LHC were commissioned by the Dartington Hall Trust to develop a vision for part of their estate including Webbers Yard, Higher Tweed Mill and Sawmills Field. The aim was to create a sustainable and beautiful mixed-use place that meets the social, economic and environmental demands of contemporary living and work, whilst also feeling like a ‘natural’ extension to the commercial heart of the village. Sawmills Field was developed by Cavanna Homes, delivering 63 beautiful homes including bespoke house types designed by LHC especially for this site.

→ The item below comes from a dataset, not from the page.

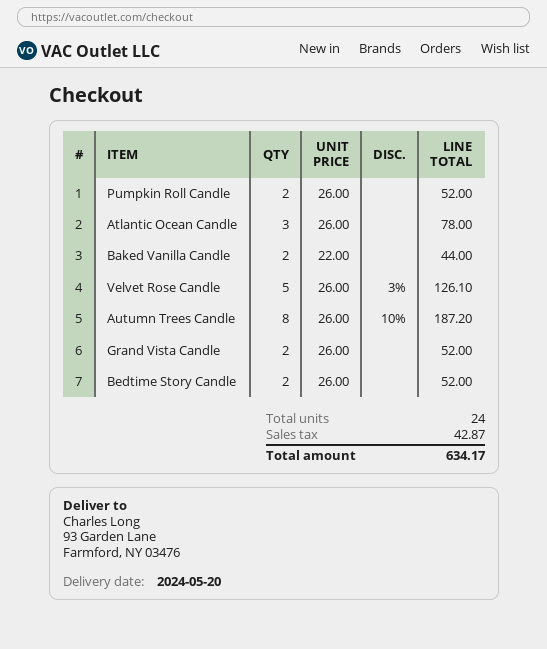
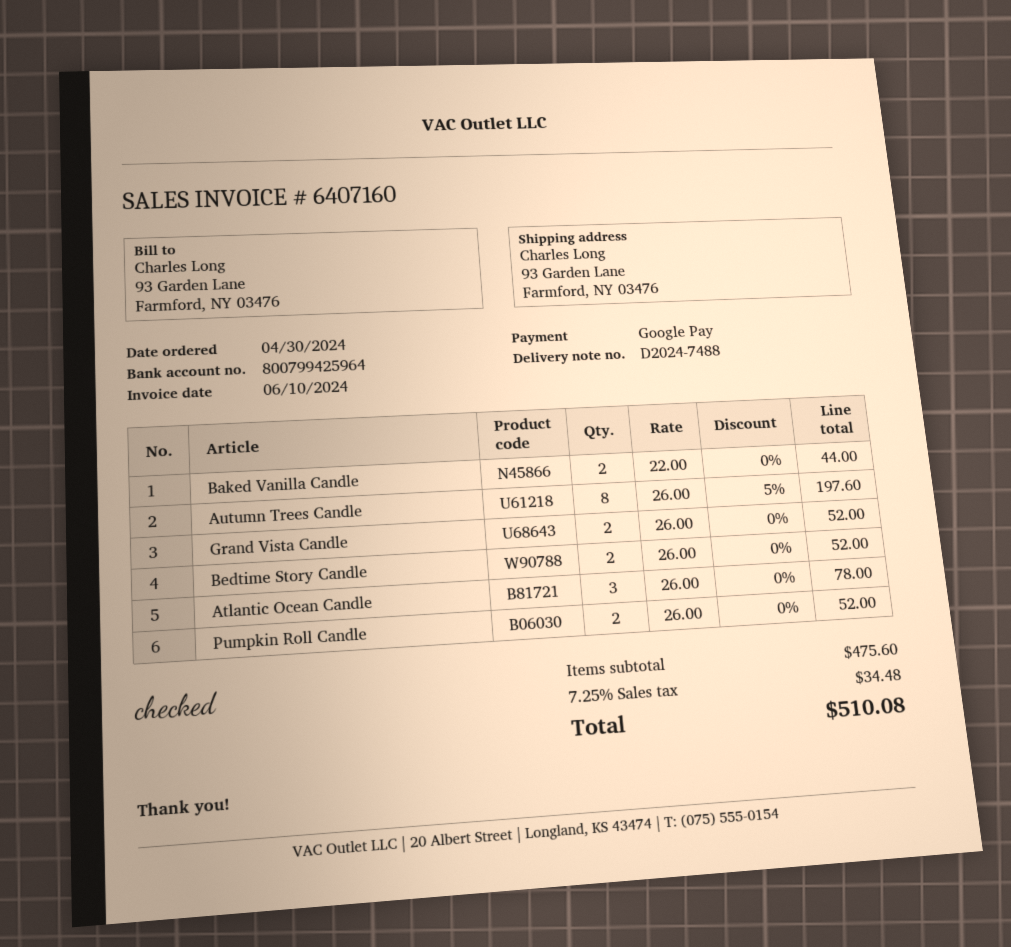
Velvet Rose Candle: 5 x 26.00 - 3% = 126.10 -> none
Autumn Trees Candle: 8 x 26.00 - 10% = 187.20 -> 8 x 26.00 - 5% = 197.60
tax: 42.87 -> 34.48
total: 634.17 -> 510.08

Dartington Hall Trust and Cavanna Homes
Architecture, Urban Design & Masterplanning
Mixed Use, Residential
The overall masterplan was an exemplar of its type – borne out of extensive collaboration and consultation, with sustainability at its heart. It includes new homes at Sawmills Field with much needed affordable housing; the regeneration and redevelopment of the existing employment estate at Webbers Yard; with a further 30 new homes at nearby Higher Tweed Mill; plus green space, bat corridors, new woodland and a community green.
LHC led the pioneering Collaborative Masterplanning Process, which had been adopted by South Hams District Council and developed by CABE, and worked together with the community and a Steering Group to draw up the development brief and masterplan. Taking part in the collaborative planning process over a series of five in-depth workshops, has helped the community influence the facilities, appearance and character of the development.

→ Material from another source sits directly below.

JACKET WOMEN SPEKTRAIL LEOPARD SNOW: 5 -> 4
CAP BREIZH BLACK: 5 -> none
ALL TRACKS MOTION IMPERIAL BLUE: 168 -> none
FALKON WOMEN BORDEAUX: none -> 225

The new homes built on Sawmills Field by local developer Cavanna Homes, were carefully designed to respond to the architectural and landscape features that are locally distinctive to Dartington and surrounding hamlets. Cavanna’s standard house types were adapted and bespoke designs were introduced. The local vernacular was respected with the use of simple terraces with dormers; long pitched roofs over short runs of 2-3 terraced houses; porches with simple small lean-to roofs; casement windows; slate tiled roofs; rendered walls and random coursed local stonework, with a palette of muted, natural colours.
Landscape design, also by LHC, sought to maintain and build upon the existing landscape character and setting. Communal green space, a species rich wildflower meadow and new birch tree planting will not only help to increase biodiversity, but develop a partial visual screen of the development. Existing hedgerows have been retained and new hedgerows planted with a native mix of tree and shrub species.